Ah, summer. The season for entertaining en plein air: barbecues and crab boils, picnics in the park and rooftop revelry. It also happens to be the time of year when Target’s Wine Cube collection might just be at its best.
Portable, delicious and unbeatably priced, Wine Cube has been a hit since its introduction ten years ago. Not unlike its contents, this is a collection that, as the saying goes, only gets better with age.
Over the years, several tried and true varietals have racked up awards, including gold medals for the Sauvignon Blanc, Pinot Grigio, Chardonnay and Moscato (just to name a few) in international competition, while new offerings continue to expand the collection (we suggest the Red Sangria for your next backyard bash!).
These award-winning varietals are kept fresh for up to a month, thanks to Target Wine Cube’s innovative packaging. Unlike bottled wines,Target Wine Cubes prevent the inflow of oxygen, guaranteeing that the last drop is as good as the first.
Eager to learn a little bit more about what it takes to develop these hit wines, we spoke with Marc Gallo (no relation to the famous winemaking family), Senior Director of Marketing at Trinchero Family Estates, our collaborator in creating Target Wine Cube.

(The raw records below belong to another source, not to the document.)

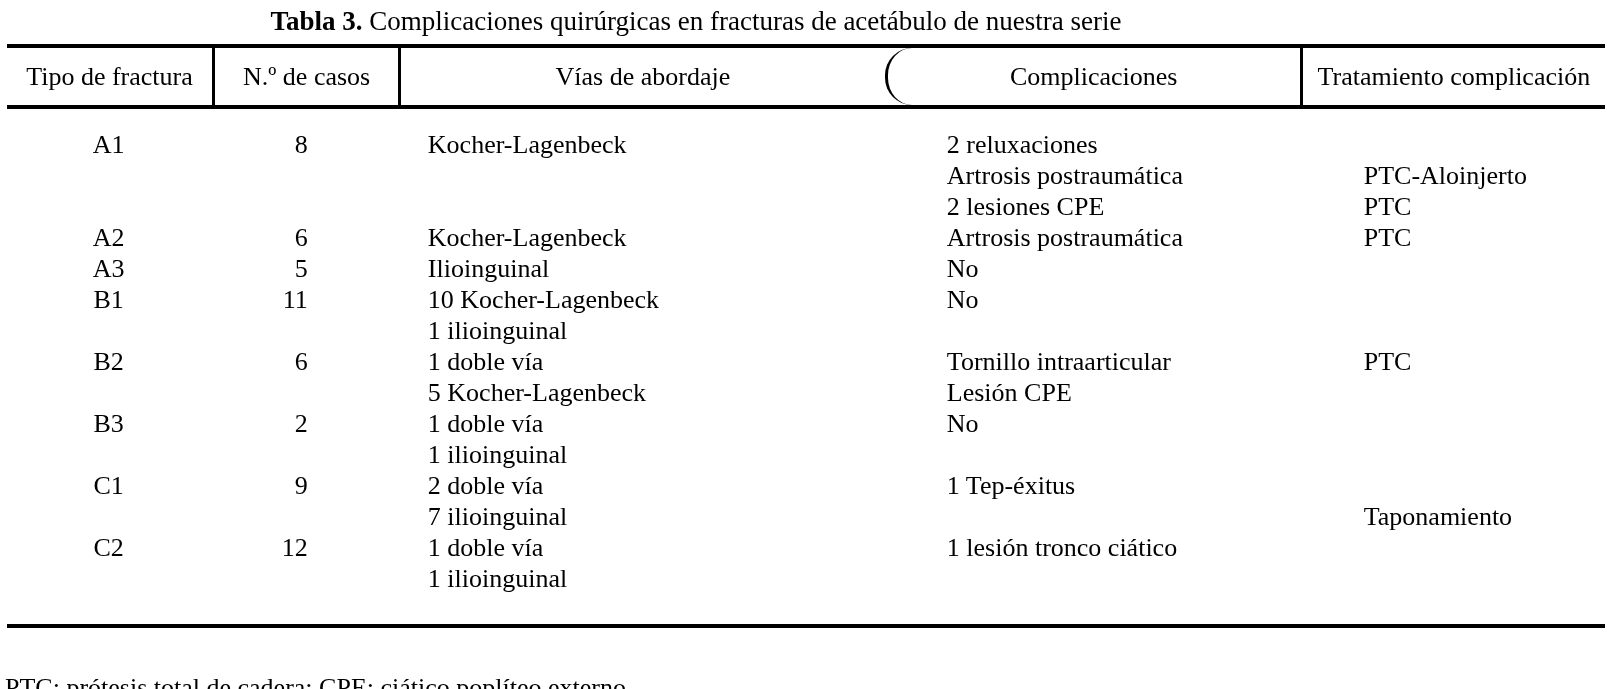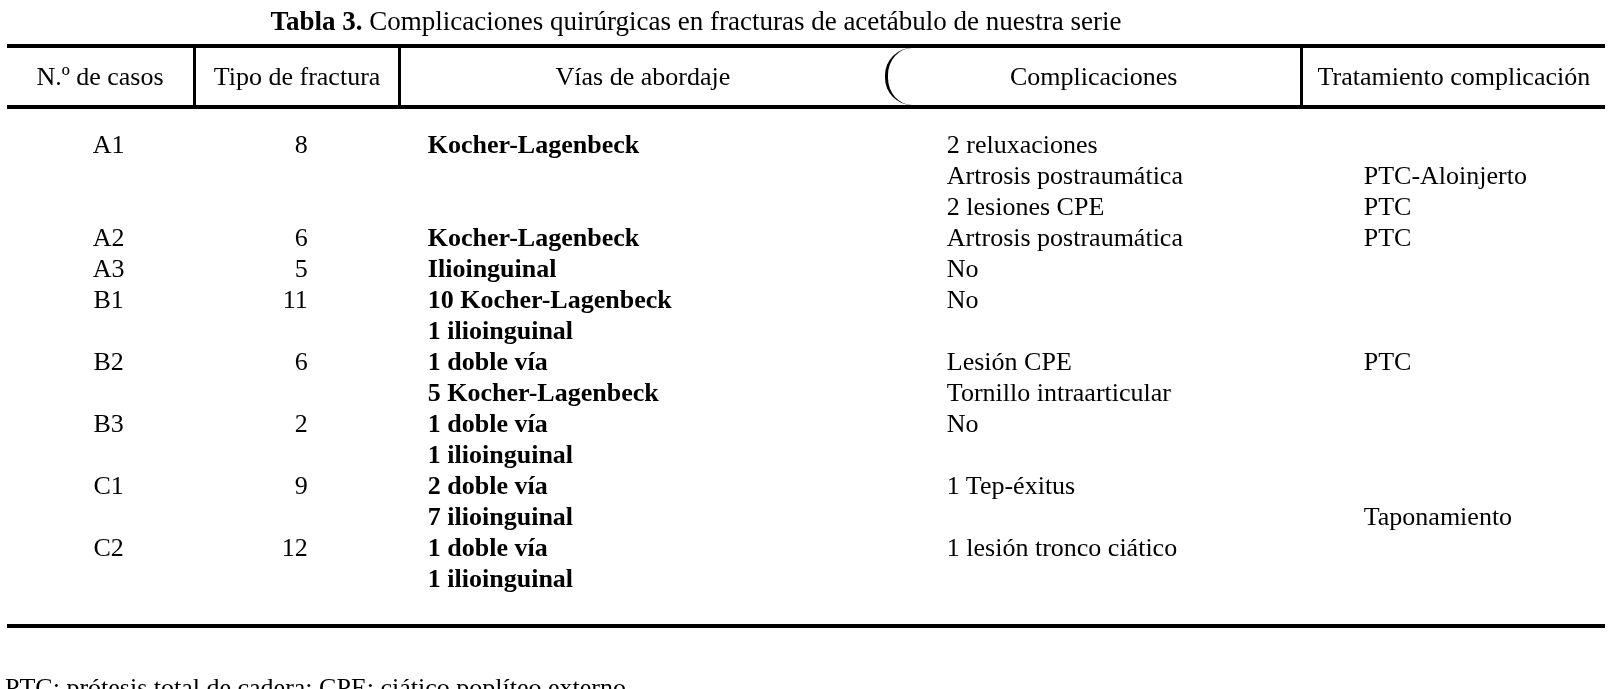--- a/index.html
+++ b/index.html
@@ -44,21 +44,21 @@
   .tbody {
     padding-top: 20px;
     padding-bottom: 30px;
     border-bottom: 4px solid #000;
   }
   .trow { display: flex; }
   .cell { font-size: 26px; }
   .line { height: 31px; line-height: 31px; white-space: nowrap; }
   .cell.c1 { text-align: center; }
   .cell.c2 { text-align: right; padding-right: 92px; }
-  .cell.c3 { padding-left: 28px; font-weight: bold; }
+  .cell.c3 { padding-left: 28px; }
   .cell.c4 { padding-left: 63px; }
   .cell.c5 { padding-left: 65px; }
 
   .footnote {
     position: absolute; left: 5px; top: 645px;
     font-size: 26px; line-height: 30px;
     white-space: nowrap;
     margin-top: 28px;
   }
 </style>
@@ -66,22 +66,22 @@
 <body>
 
 <div class="page">
 
   <div class="title">
     <span class="title-label">Tabla 3.</span><span> Complicaciones quirúrgicas en fracturas de acetábulo de nuestra serie</span>
   </div>
 
   <div class="tablewrap">
     <div class="thead">
+      <div class="th c1">Tipo de fractura</div>
       <div class="th c2">N.º de casos</div>
-      <div class="th c1">Tipo de fractura</div>
       <div class="th c3">Vías de abordaje</div>
       <div class="th c4">Complicaciones</div>
       <div class="th c5">Tratamiento complicación</div>
     </div>
     <div class="tbody">
         <div class="trow">
           <div class="cell c1">
             <div class="line">A1</div>
             <div class="line">&nbsp;</div>
             <div class="line">&nbsp;</div>
@@ -170,22 +170,22 @@
           </div>
           <div class="cell c2">
             <div class="line">6</div>
             <div class="line">&nbsp;</div>
           </div>
           <div class="cell c3">
             <div class="line">1 doble vía</div>
             <div class="line">5 Kocher-Lagenbeck</div>
           </div>
           <div class="cell c4">
+            <div class="line">Tornillo intraarticular</div>
             <div class="line">Lesión CPE</div>
-            <div class="line">Tornillo intraarticular</div>
           </div>
           <div class="cell c5">
             <div class="line">PTC</div>
             <div class="line">&nbsp;</div>
           </div>
         </div>
         <div class="trow">
           <div class="cell c1">
             <div class="line">B3</div>
             <div class="line">&nbsp;</div>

Target launched Target Wine Cube ten years ago. What has it been like to watch this transformation unfold in the world of boxed wine? When Target launched Wine Cube, the premium boxed wine category was very different than it is today. It was dominated by value brands and the perception of the category wasn’t exactly upscale. Target, still fairly new to the wine category, made a big bet on a relatively new offering. The Wine Cube and Target were very much ahead of the curve.
Take us through your mental checklist when you’re trying a wine for the first time. The first thing I notice is the color–I’m looking to see if it matches my perception of the varietal and the age of the wine. For instance, if I’m ordering a glass of Sauvignon Blanc, I’m looking for a pale straw color maybe with light hints of green or yellow. Next, I give it a good sniff for two reasons—I want to see if it smells true to the varietal and represents the region where it’s produced. For instance, a Sauvignon Blanc from New Zealand will smell very differently than one from California or France. Finally, I’m paying attention to the taste, which tells me about the balance of the wine, the level of acid or tannin, and how it may pair with the food I’m eating.
Ultimately, the wine should look attractive, smell pleasing and taste great. The rest is completely subjective.
Pairing wine with different cuisines is of interest to the growing ‘foodie’ population. What would go well with Target Wine Cube varieties like Riesling and Pinot Noir? It’s really about choosing wines that are complementary to the foods you are eating, not fighting them.
For instance, eating a spicy cuisine like Chinese or Thai with red wines will make the cuisine seem hotter, while the wine will taste flatter. However, a Riesling or another sweeter style wine will cool the spice while making the wine’s taste fuller. Pinot Noir is extremely versatile and can easily be paired with lighter meats as well as with certain seafood and poultry dishes. When pairing sweet wines with dessert, make sure the wine is sweeter than the dessert you’re eating so the true flavor of the wine comes through deliciously.